The authors of a more recent case series also reported that balloon tamponade is successful for postpartum hemorrhage in most cases.4

The Bakri balloon can also be used in conjunction with additional interventions, including uterine compression sutures and uterine artery embolization.

The uterine sandwich

Combined use of a uterine compression stitch (B-Lynch compression suture using a 1-Vicryl suture) along with the placement of the Bakri balloon—the so-called uterine sandwich—may be indicated when postpartum hemorrhage occurs after C-section in select patients. In a report of a case series of five women in whom this combined technique was first described, uterotonics had failed to control the hemorrhage and no retained placental products were detected.5 Management proceeded as follows:

  • A B-Lynch compression suture was placed with a 1-Vicryl suture
  • A Bakri balloon was also placed, if determined to be necessary, with the stem brought out through the vagina
  • The Bakri balloon was filled with, on average, 100 mL of fluid (range, 60 to 250 mL).

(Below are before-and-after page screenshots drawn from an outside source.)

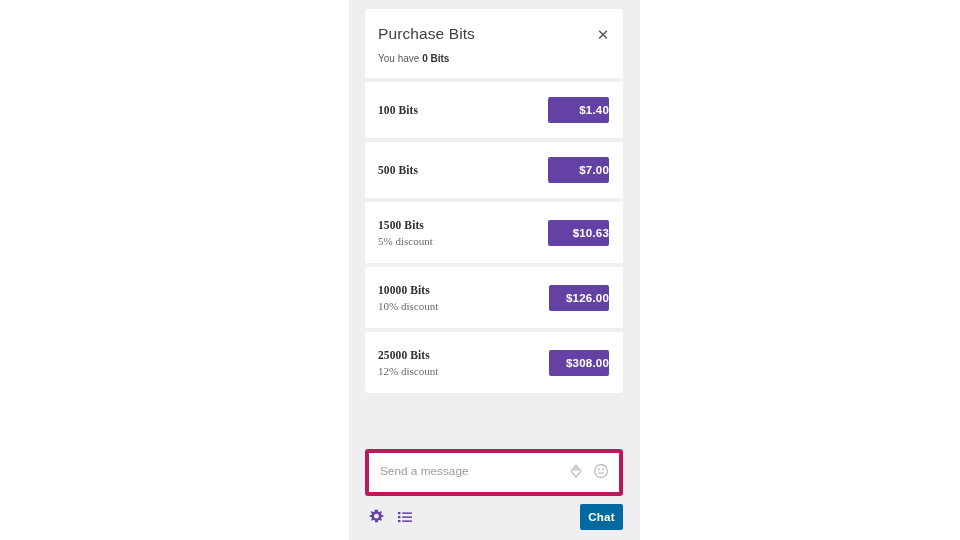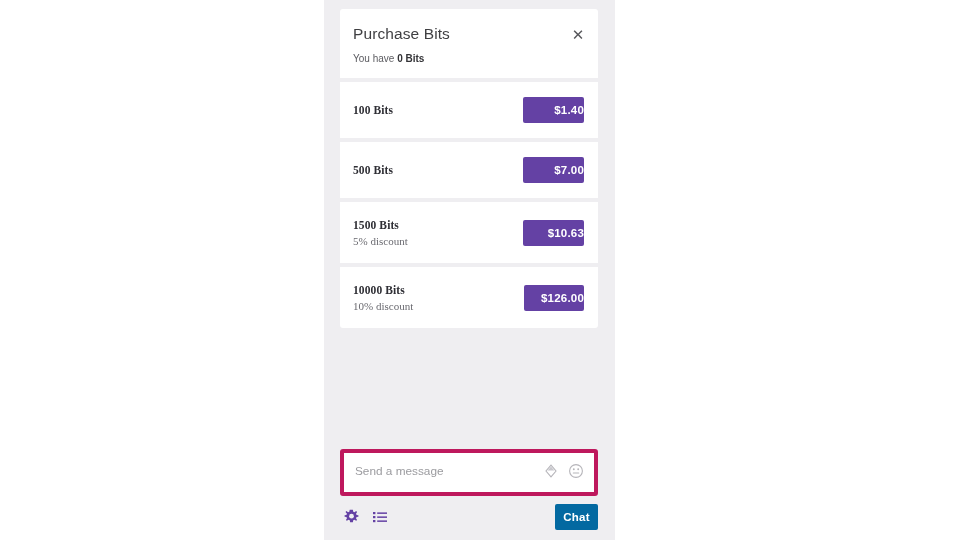--- a/index.html
+++ b/index.html
@@ -14,7 +14,7 @@
   
   .chat-column {
     position: absolute;
-    left: 324px; top: 0;
+    left: 349px; top: 0;
     width: 291px; height: 540px;
     background: #efeef1;
     display: flex;

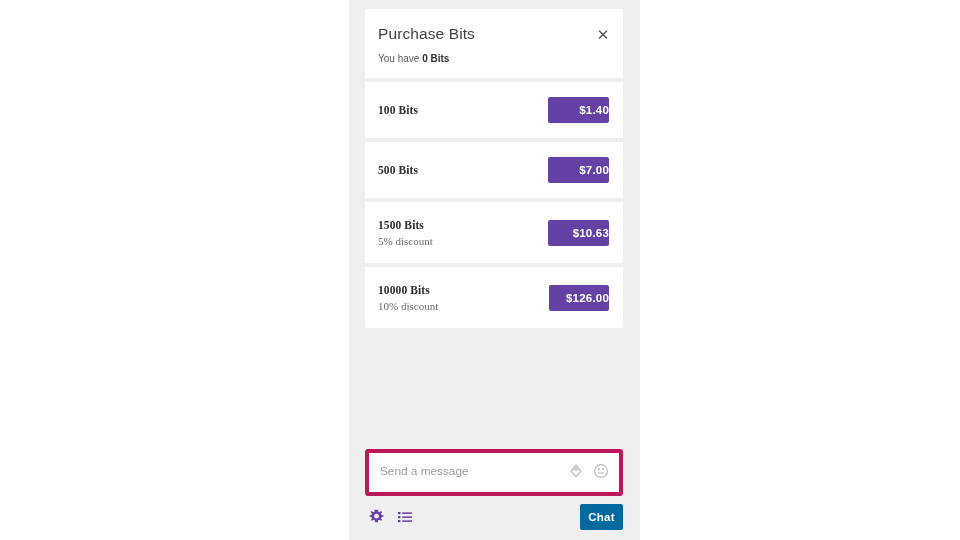--- a/index.html
+++ b/index.html
@@ -195,6 +195,13 @@
           <button class="price-btn wide">$126.00</button>
         </div>
 
+        <div class="tier-row with-discount">
+          <div class="tier-info">
+            <div class="tier-name">25000 Bits</div>
+            <div class="tier-discount">12% discount</div>
+          </div>
+          <button class="price-btn wide">$308.00</button>
+        </div>
 
       </div>
     </div>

This approach controlled bleeding in all five cases.

Balloon combined with uterine artery embolization

Treatment of severe postpartum hemorrhage can also be accomplished by combining the Bakri balloon and uterine artery embolization. Initial management steps include, as mentioned, administration of uterotonics; uterine massage; fluid resuscitation; examination to detect and repair cervical and vaginal lacerations; and evaluation for retained placental tissue.

If those steps do not stop hemorrhage, a Bakri balloon can be placed and IR consultation requested to perform uterine artery embolization. Gathering a team to perform uterine artery embolization often takes 1 to 4 hours; in this setting, a Bakri balloon is a useful temporizing step that reduces bleeding while the IR team is assembled.

Potentially, a lifesaver

Postpartum hemorrhage occurs after approximately 5% of deliveries. A clinician who performs, say, 160 deliveries a year will confront this complication about eight times in that span. For an event that occurs only every 6 weeks, you need to develop, and rehearse, a systematic plan of response6 (TABLE). One component of a good plan, I believe, should be the Bakri balloon, which can be a life-saving device for women whose severe postpartum hemorrhage hasn’t responded to first-line measures.


1. Bakri YN. Uterine tamponade-drain for hemorrhage secondary to placenta previa-accreta. Int J Gynaecol Obstet. 1992;37:302-303.

2. Bakri YN, Amri A, Abdul Jabbar F. Tamponade-balloon for obstetrical bleeding. Int J Gynaecol Obstet. 2001;74:139-142.

3. Condous GS, Arulkumaran S, Symonds I, Chapman R, Sinha A, Razvi K. The “tamponade test” in the management of massive postpartum hemorrhage. Obstet Gynecol. 2003;101:767-772.

4. Dabelea V, Schultze PM, McDuffie RS, Jr. Intrauterine balloon tamponade in the management of postpartum hemorrhage. Am J Perinatol. 2007;24:359-364.

5. Nelson WL, O’Brien JM. The uterine sandwich for persistent uterine atony: combining the B- Lynch compression suture and an intrauterine Bakri balloon. Am J Obstet Gynecol. 2007;196:e9-e10.

6. American College of Obstetricians and Gynecologists ACOG Practice Bulletin. Clinical Management Guidelines for Obstetrician-Gynecologists Number 76, October 2006: postpartum hemorrhage. Obstet Gynecol. 2006;108:1039-1047.